É preciso, pois, eliminar tal obsessão pelo diabo. Não ver num simples problema psicológico, numa manifestação de estresse uma possessão diabólica. Aliás, convém recordar que os estudos bíblicos mais sérios já comprovaram que certas situações, tidas como "possessões diabólicas” no tempo de Jesus, não passavam de simples doenças, como, por exemplo, a epilepsia. Em alguns casos tratava-se apenas de estresse, de histeria ou de manifestação de revolta diante de injustiças cometidas. No contexto da época, no qual não se dispunha dos conhecimentos científicos de hoje, tudo isso era visto como ação diabólica. Reconhecer isso não diminui a ação de Jesus, mesmo porque o objetivo dele não era "espantar o diabo”, mas mostrar que o Reino de Deus tinha chegado para a humanidade, de modo particular para os pobres (Lc 11,20). A intenção de Jesus era mostrar que com a sua chegada dava-se uma inversão de sistemas. Ele estava implantando um mundo novo onde os excluídos e excluídas passariam a ter vez e voz.

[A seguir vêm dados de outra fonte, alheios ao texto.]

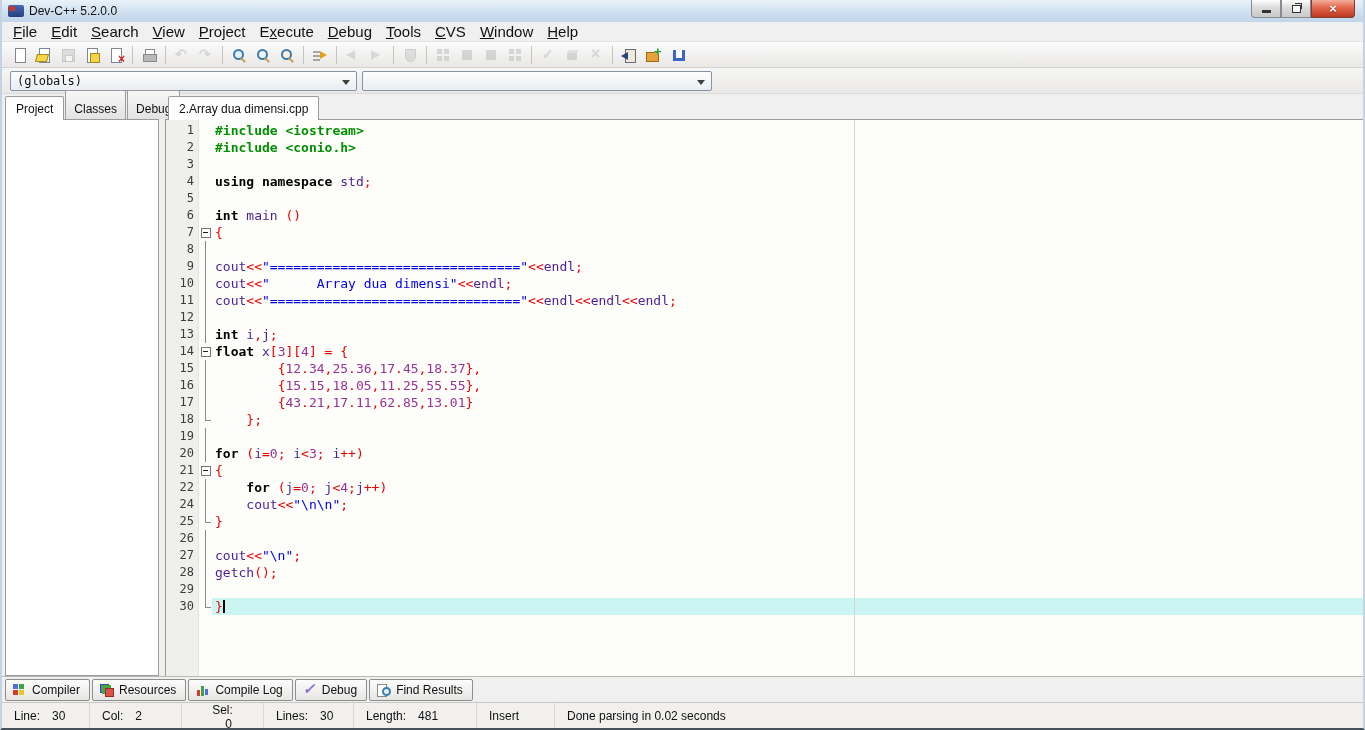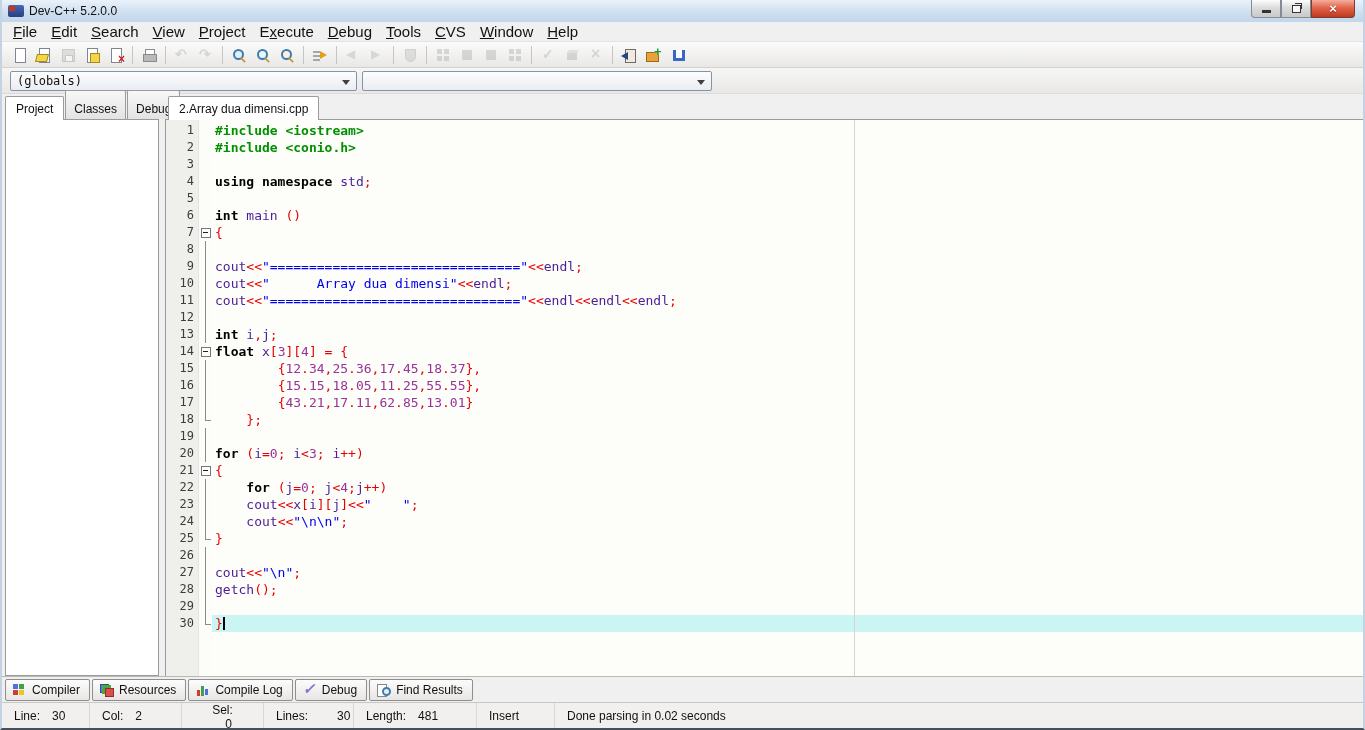--- a/index.html
+++ b/index.html
@@ -117,21 +117,21 @@
   .bic-check-purple::before{content:"✓";position:absolute;left:1px;top:-3px;font-size:15px;font-weight:bold;color:#8E6FD0;}
   .bic-find-results::before{content:"";position:absolute;left:1px;top:1px;width:8px;height:11px;background:#fff;border:1px solid #888;}
   .bic-find-results::after{content:"";position:absolute;left:6px;top:4px;width:5px;height:5px;border:2px solid #3F7CAC;border-radius:50%;background:#DFF1FB;}
 
   
   .statusbar{height:26px;background:#F1F0EE;border-top:1px solid #C8C7C3;display:flex;align-items:stretch;flex:none;box-sizing:border-box;font-size:12px;color:#111;}
   .sseg{display:flex;align-items:center;padding:0 12px;border-right:1px solid #D9D8D4;box-sizing:border-box;white-space:nowrap;text-align:right;}
   .sseg:nth-child(1){width:88px;}
   .sseg:nth-child(2){width:92px;}
   .sseg:nth-child(3){width:82px;flex-direction:column;}
-  .sseg:nth-child(4){width:90px;gap:17px;}
+  .sseg:nth-child(4){width:90px;}
   .sseg:nth-child(5){width:123px;}
   .sseg:nth-child(6){width:78px;}
   .sseg:nth-child(7){flex:1;border-right:none;}
   .sval{margin-left:12px;}
 </style>
 </head>
 <body>
 
 <div class="window">
 
@@ -386,25 +386,20 @@
             <span class="lnum">21</span>
             <span class="fold s"></span>
             <span class="codetext"><span class="tok-r">{</span></span>
           </div>
           <div class="eline">
             <span class="lnum">22</span>
             <span class="fold l"></span>
             <span class="codetext"><span class="tok-p">    </span><span class="tok-k">for</span><span class="tok-p"> </span><span class="tok-r">(</span><span class="tok-p">j</span><span class="tok-r">=</span><span class="tok-n">0</span><span class="tok-r">;</span><span class="tok-p"> j</span><span class="tok-r">&lt;</span><span class="tok-n">4</span><span class="tok-r">;</span><span class="tok-p">j</span><span class="tok-r">++)</span></span>
           </div>
           <div class="eline">
-            <span class="lnum">23</span>
-            <span class="fold l"></span>
-            <span class="codetext"><span class="tok-p">    cout</span><span class="tok-r">&lt;&lt;</span><span class="tok-p">x</span><span class="tok-r">[</span><span class="tok-p">i</span><span class="tok-r">][</span><span class="tok-p">j</span><span class="tok-r">]&lt;&lt;</span><span class="tok-s">"    "</span><span class="tok-r">;</span></span>
-          </div>
-          <div class="eline">
             <span class="lnum">24</span>
             <span class="fold l"></span>
             <span class="codetext"><span class="tok-p">    cout</span><span class="tok-r">&lt;&lt;</span><span class="tok-s">"\n\n"</span><span class="tok-r">;</span></span>
           </div>
           <div class="eline">
             <span class="lnum">25</span>
             <span class="fold e"></span>
             <span class="codetext"><span class="tok-r">}</span></span>
           </div>
           <div class="eline">

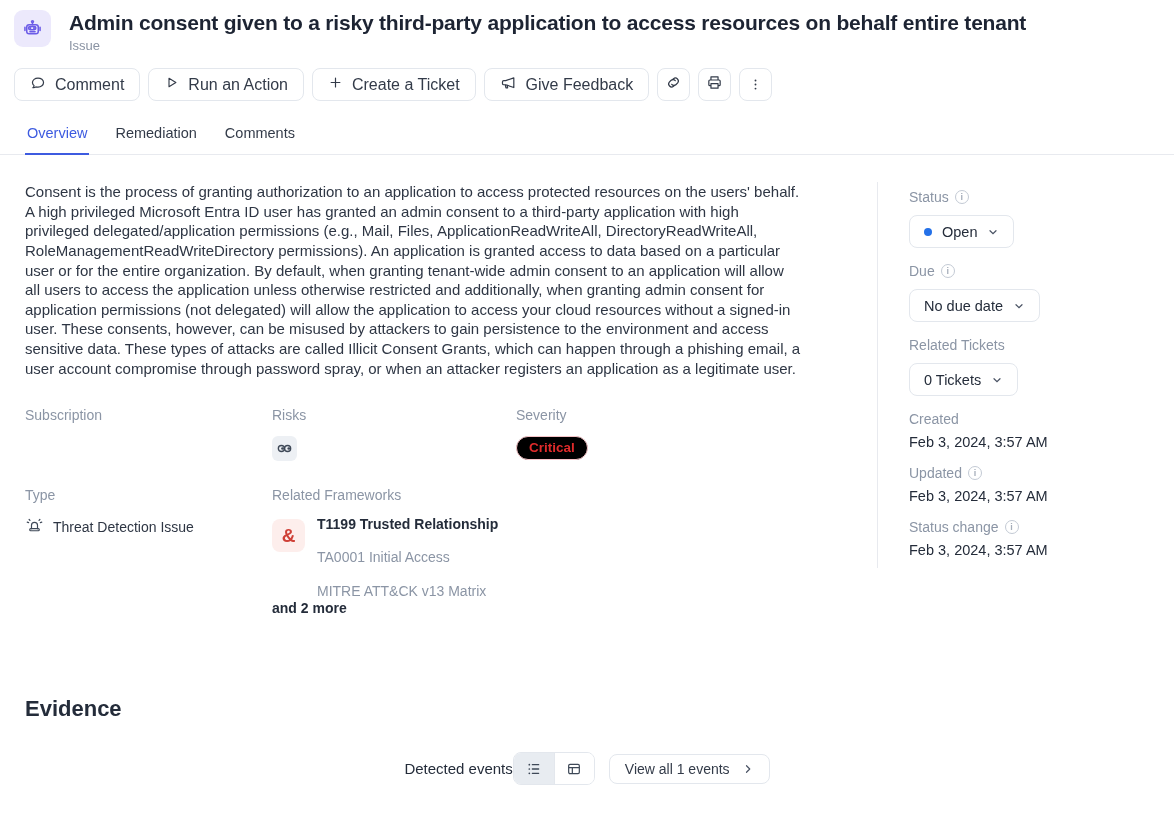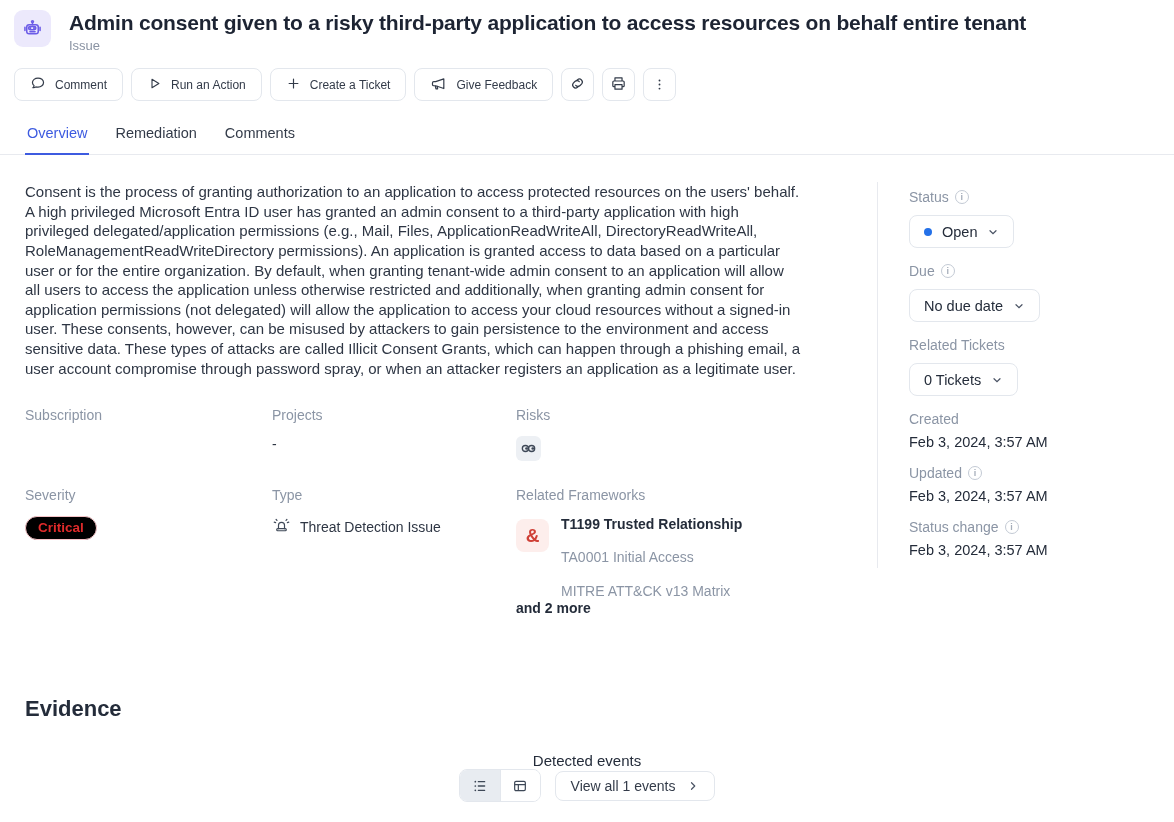--- a/index.html
+++ b/index.html
@@ -10,21 +10,21 @@
   }
   
   .header { display:flex; align-items:flex-start; gap:18px; padding:10px 10px 0 14px; }
   .app-icon { width:37px; height:37px; border-radius:9px; background:#ece9fc;
     display:flex; align-items:center; justify-content:center; flex:0 0 auto; }
   .header-title { font-size:21px; font-weight:700; color:#1d2433; letter-spacing:-0.2px; line-height:1.25; }
   .header-sub { font-size:13px; color:#8a93a3; margin-top:2px; }
   
   .action-bar { display:flex; gap:8px; padding:0 14px; margin-top:15px; align-items:center; }
   .btn { display:inline-flex; align-items:center; gap:9px; height:33px; padding:0 15px;
-    background:#fff; border:1px solid #e3e7ed; border-radius:8px; font-size:12px;
+    background:#fff; border:1px solid #e3e7ed; border-radius:8px; font-size:16px;
     color:#333b49; font-weight:500; cursor:pointer; white-space:nowrap; }
   .icon-btn { width:33px; padding:0; justify-content:center; }
   .btn svg { flex:0 0 auto; }
   
   .tabs { display:flex; gap:24px; padding:0 25px; margin-top:18px; border-bottom:1px solid #e8eaef; }
   .tab { font-size:14.5px; color:#333b49; padding:6px 2px 12px; cursor:pointer; }
   .tab.active { color:#3d5be0; font-weight:500; border-bottom:2px solid #3d5be0; margin-bottom:-1px; }
   
   .content { display:flex; margin-top:27px; align-items:flex-start; }
   .main { width:877px; padding:0 75px 0 25px; }
@@ -56,21 +56,21 @@
   .status-dot { width:8px; height:8px; border-radius:50%; background:#2471e8; }
   .side-date-label { display:flex; align-items:center; gap:6px; font-size:14px; color:#8b95a5; margin-bottom:7px; }
   .side-date-value { font-size:14.5px; font-weight:500; color:#242c3a; }
   .side-date-block { margin-bottom:15px; }
   .info-icon { width:14px; height:14px; border-radius:50%; border:1px solid #c3cad4;
     color:#a6aeba; font-size:9px; display:inline-flex; align-items:center; justify-content:center;
     font-weight:700; flex:0 0 auto; }
   
   .evidence-heading { font-size:22px; font-weight:600; color:#242c3a; padding:0 25px; margin-top:54px; }
   .detected-row { display:flex; align-items:center; justify-content:center;
-    padding:0 16px; margin-top:30px;flex-direction:column; }
+    padding:0 16px; margin-top:30px; }
   .detected-label { font-size:15px; color:#242c3a; }
   .detected-controls { display:flex; align-items:center; gap:14px; }
   .segmented { display:flex; border:1px solid #e3e7ed; border-radius:8px; overflow:hidden; }
   .seg-btn { width:40px; height:31px; display:flex; align-items:center; justify-content:center;
     background:#fff; cursor:pointer; }
   .seg-btn.active { background:#e8ecf1; }
   .seg-btn + .seg-btn { border-left:1px solid #e3e7ed; }
   .view-all-btn { display:inline-flex; align-items:center; gap:12px; height:30px; padding:0 15px;
     border:1px solid #e3e7ed; border-radius:8px; background:#fff; font-size:14px;
     font-weight:500; color:#333b49; cursor:pointer; }
@@ -174,24 +174,20 @@
 <div class="content">
   <div class="main">
     <p class="description">Consent is the process of granting authorization to an application to access protected resources on the users' behalf. A high privileged Microsoft Entra ID user has granted an admin consent to a third-party application with high privileged delegated/application permissions (e.g., Mail, Files, ApplicationReadWriteAll, DirectoryReadWriteAll, RoleManagementReadWriteDirectory permissions). An application is granted access to data based on a particular user or for the entire organization. By default, when granting tenant-wide admin consent to an application will allow all users to access the application unless otherwise restricted and additionally, when granting admin consent for application permissions (not delegated) will allow the application to access your cloud resources without a signed-in user. These consents, however, can be misused by attackers to gain persistence to the environment and access sensitive data. These types of attacks are called Illicit Consent Grants, which can happen through a phishing email, a user account compromise through password spray, or when an attacker registers an application as a legitimate user.</p>
 
     <div class="meta-grid">
 
       <div class="meta-cell">
         <div class="meta-label">Subscription</div>
       </div>
       <div class="meta-cell">
-        <div class="meta-label">Projects</div>
-        <div class="meta-value">-</div>
-      </div>
-      <div class="meta-cell">
         <div class="meta-label">Risks</div>
         <div class="risk-badge">
           <svg width="17" height="17" viewBox="0 0 24 24">
             <g fill="none" stroke="#3e4857" stroke-width="1.9">
               <circle cx="7.6" cy="12" r="4.3"></circle>
               <circle cx="16.4" cy="12" r="4.3"></circle>
             </g>
             <circle cx="9.2" cy="12" r="1.9" fill="#3e4857"></circle>
             <circle cx="18" cy="12" r="1.9" fill="#3e4857"></circle>
           </svg>

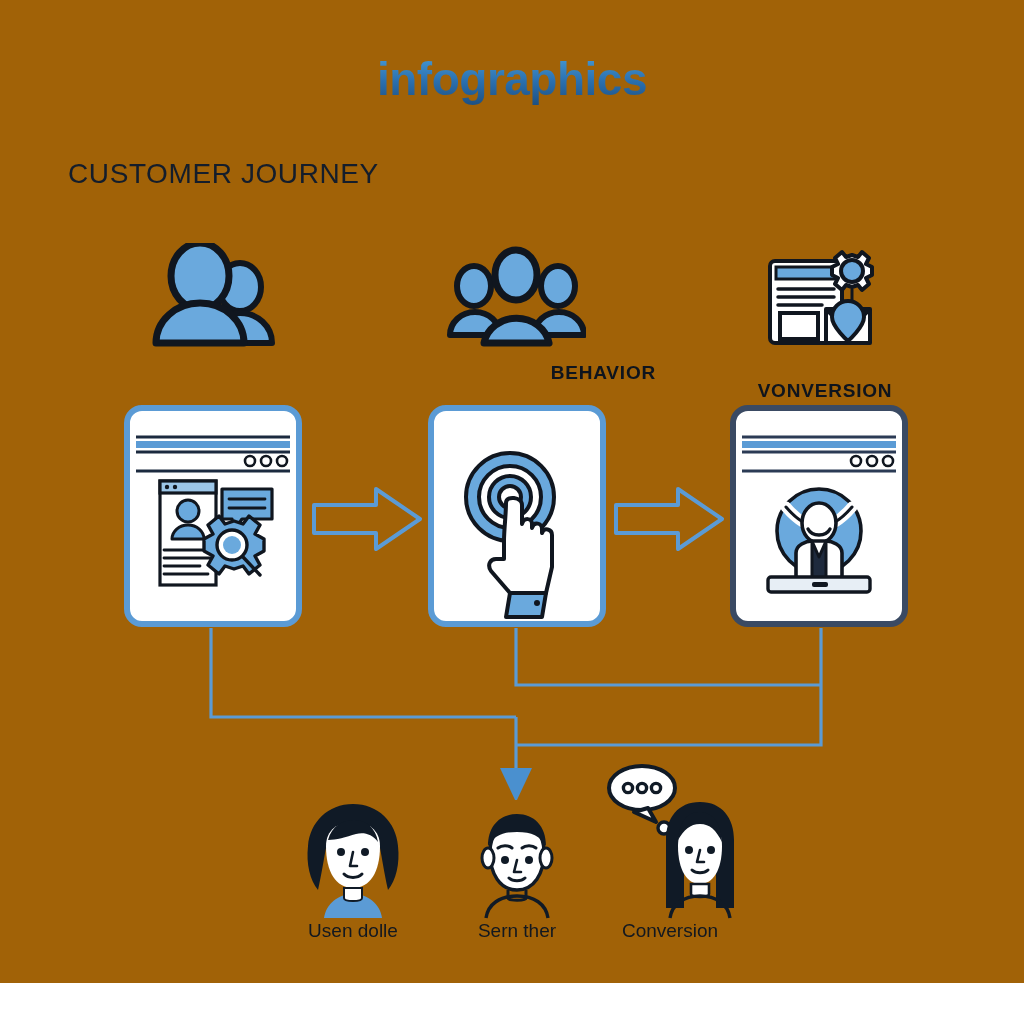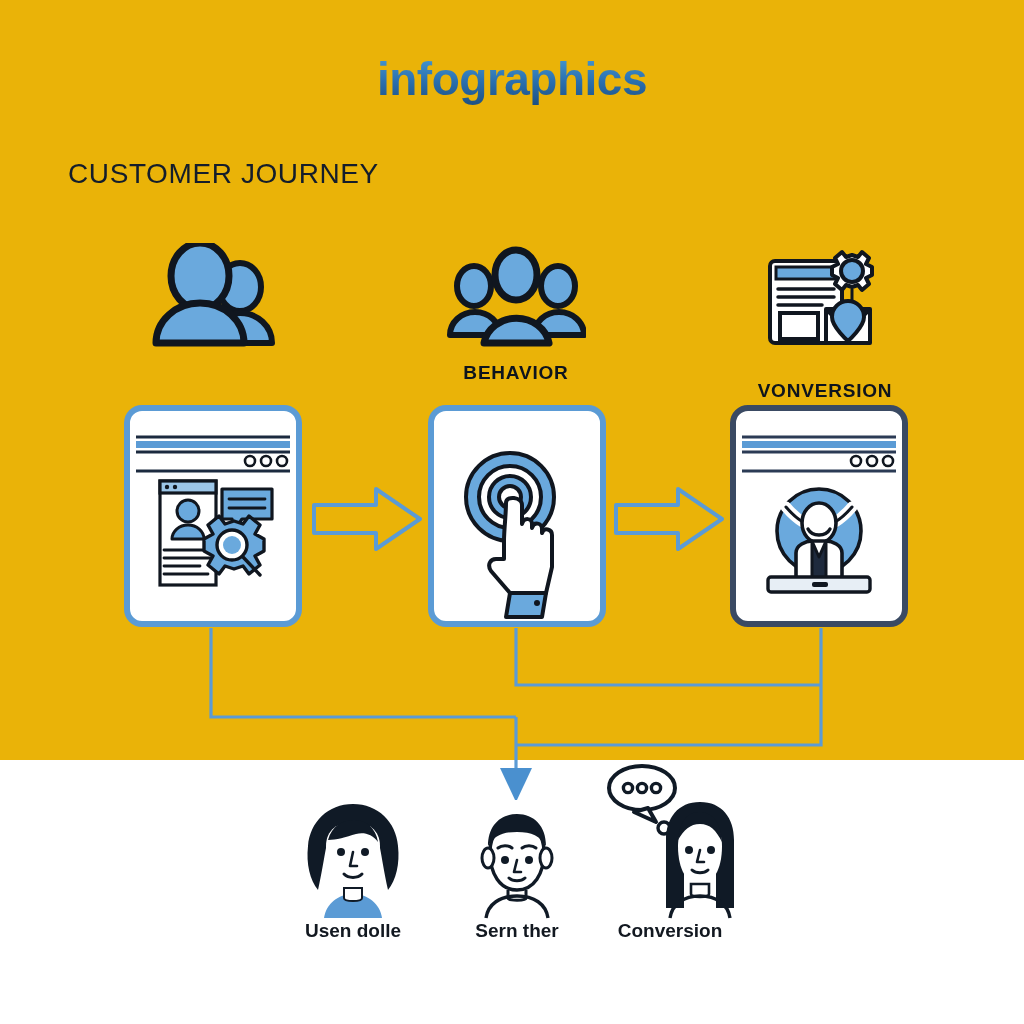--- a/index.html
+++ b/index.html
@@ -12,22 +12,22 @@
     height: 1024px;
     position: relative;
     font-family: "Liberation Sans", sans-serif;
     overflow: hidden;
   }
 
   #stage {
     position: absolute;
     left: 0; top: 0;
     width: 1024px;
-    height: 760px;
-    background: #eab308;
+    height: 983px;
+    background: #a16207;
   }
 
   
   .brand-title {
     position: absolute;
     left: 0;
     top: 52px;
     width: 1024px;
     text-align: center;
     font-size: 46px;
@@ -56,21 +56,21 @@
     top: 362px;
     width: 280px;
     text-align: center;
     font-size: 19px;
     font-weight: bold;
     letter-spacing: 0.8px;
     color: #0e141d;
     font-family: "Liberation Sans", sans-serif;
   }
   .stage-label.s0 { left: 78px; }
-  .stage-label.s1 { left: 376px; }
+  .stage-label.s1 { left: 376px; text-align: right; }
   .stage-label.s2 { left: 685px; margin-top: 18px; }
 
   
   .top-icon {
     position: absolute;
     top: 243px;
     width: 140px;
     height: 105px;
   }
   .top-icon.i0 { left: 148px; }
@@ -123,21 +123,20 @@
   .avatar.p2 { left: 604px; top: 760px; width: 160px; height: 160px; }
 
   .person-label {
     position: absolute;
     top: 920px;
     width: 200px;
     text-align: center;
     font-size: 19px;
     color: #121820;
     font-family: "Liberation Sans", sans-serif;
-    font-weight: bold;
   }
   .person-label.l0 { left: 253px; }
   .person-label.l1 { left: 417px; }
   .person-label.l2 { left: 570px; }
 </style>
 </head>
 <body>
 
 <div id="stage">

Infelizmente, quando pessoas das Igrejas ficam obcecadas pelo diabo e começam a confundir problemas patológicos normais com possessões diabólicas, terminam se esquecendo de que o demônio pode estar em outros lugares e situações muito mais graves e sérias. Esquecem, por exemplo, da ação diabólica que está por trás das injustiças que levam diariamente milhares de pessoas à morte por fome e inanição. Esquecem a ação diabólica que se manifesta nos sistemas políticos e religiosos discriminantes, preconceituosos, homofóbicos e opressores. Esquecem-se dos demônios que levam políticos e lideranças religiosas a praticarem a corrupção sob a capa da aparência da religiosidade. E os exemplos podiam ser multiplicados.

Por fim, não devemos esquecer de que a afirmação da existência do diabo é tardia na religiosidade judaica, da qual nós herdamos essa crença. Os estudos bíblicos revelam que até o exílio da Babilônia a teologia israelita não se manifestava sobre a existência de Satanás. Atribuía a Deus tanto o bem como o mal. A incorporação da crença no diabo se dá depois do contato dos hebreus, durante o cativeiro da Babilônia, com a religião persa. "Na Pérsia havia uma demonologia bem desenvolvida. Segundo essa crença, todos os malefícios, desde males psíquicos e mentais até as doenças, as tentações e as desgraças, eram atribuídos a demônios. Acreditava-se, inclusive, que havia um que era o chefe deste exército demoníaco. Este chefe era uma figura suprema do mal como a divindade suprema persa, Ahura Mazda, era a figura suprema do bem” (Ildo Bohn GASS, Uma introdução à Bíblia. Exílio babilônico e dominação persa, São Paulo: Paulus, 2004, p. 172). A introdução da figura do demônio na literatura bíblica se dá somente a partir do ano 332 a.C., bem próximo da era cristã. Por isso é preciso muito cuidado, uma vez que quando exageramos na crença no diabo ficamos muito mais próximos dos cultos persas do que do cristianismo. E com o Diabo não se brinca!